Start of Block

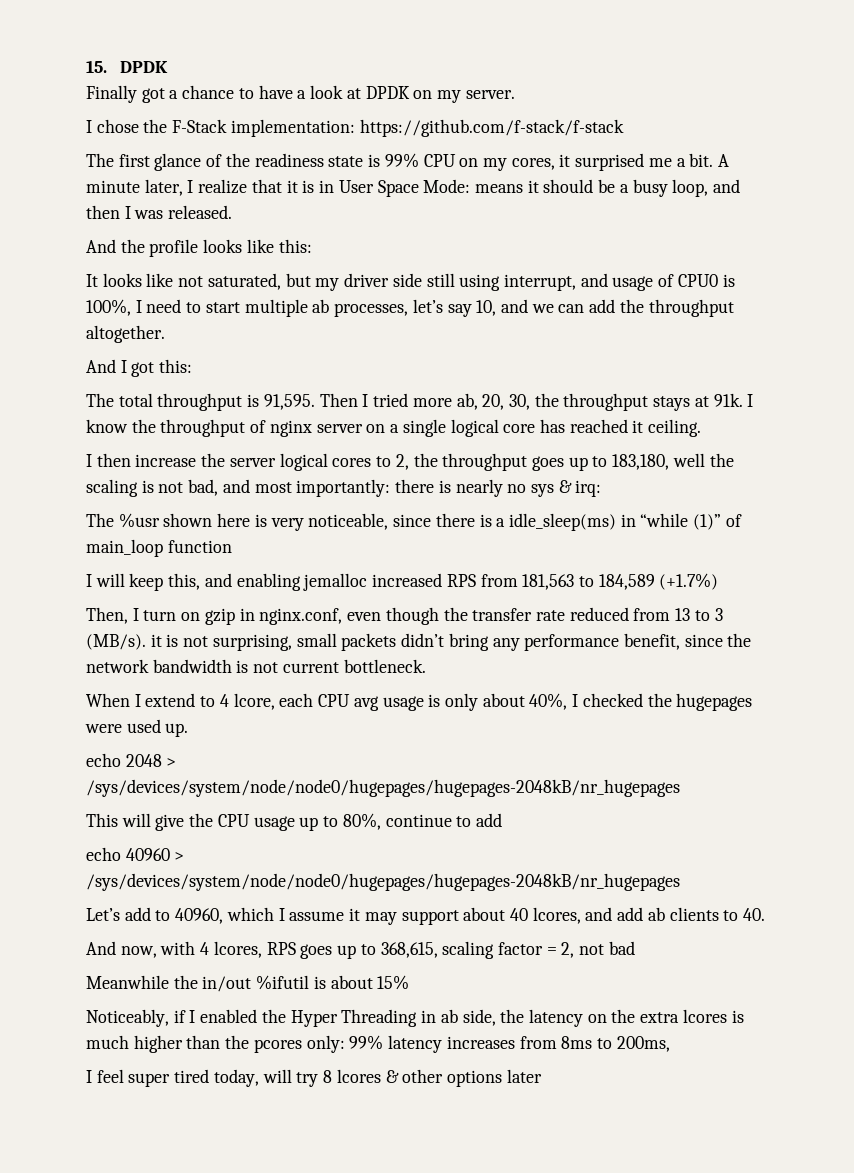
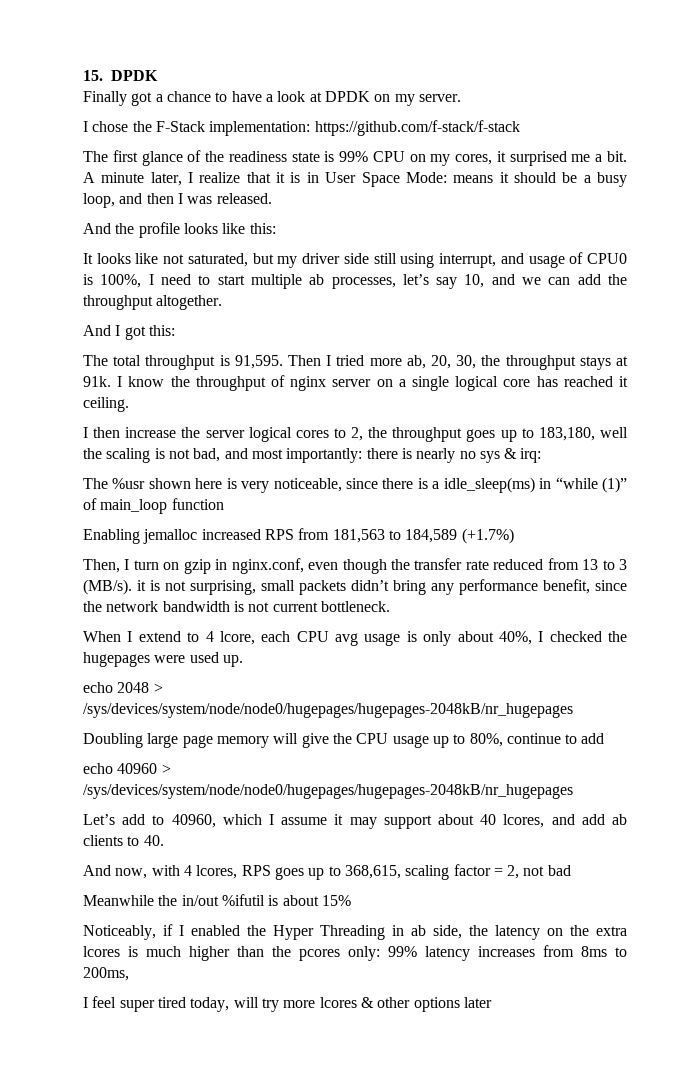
- I will keep this, and enabling jemalloc increased RPS from 181,563 to 184,589 (+1.7%)
+ Enabling jemalloc increased RPS from 181,563 to 184,589 (+1.7%)
- This will give the CPU usage up to 80%, continue to add
+ Doubling large page memory will give the CPU usage up to 80%, continue to add
- I feel super tired today, will try 8 lcores & other options later
+ I feel super tired today, will try more lcores & other options later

End of Block

> [WORK TO BE COMPLETED]:
Without the pictures, give all the records above again exactly.

> [TASK SOLUTION]:
- I will keep this, and enabling jemalloc increased RPS from 181,563 to 184,589 (+1.7%)
+ Enabling jemalloc increased RPS from 181,563 to 184,589 (+1.7%)
- This will give the CPU usage up to 80%, continue to add
+ Doubling large page memory will give the CPU usage up to 80%, continue to add
- I feel super tired today, will try 8 lcores & other options later
+ I feel super tired today, will try more lcores & other options later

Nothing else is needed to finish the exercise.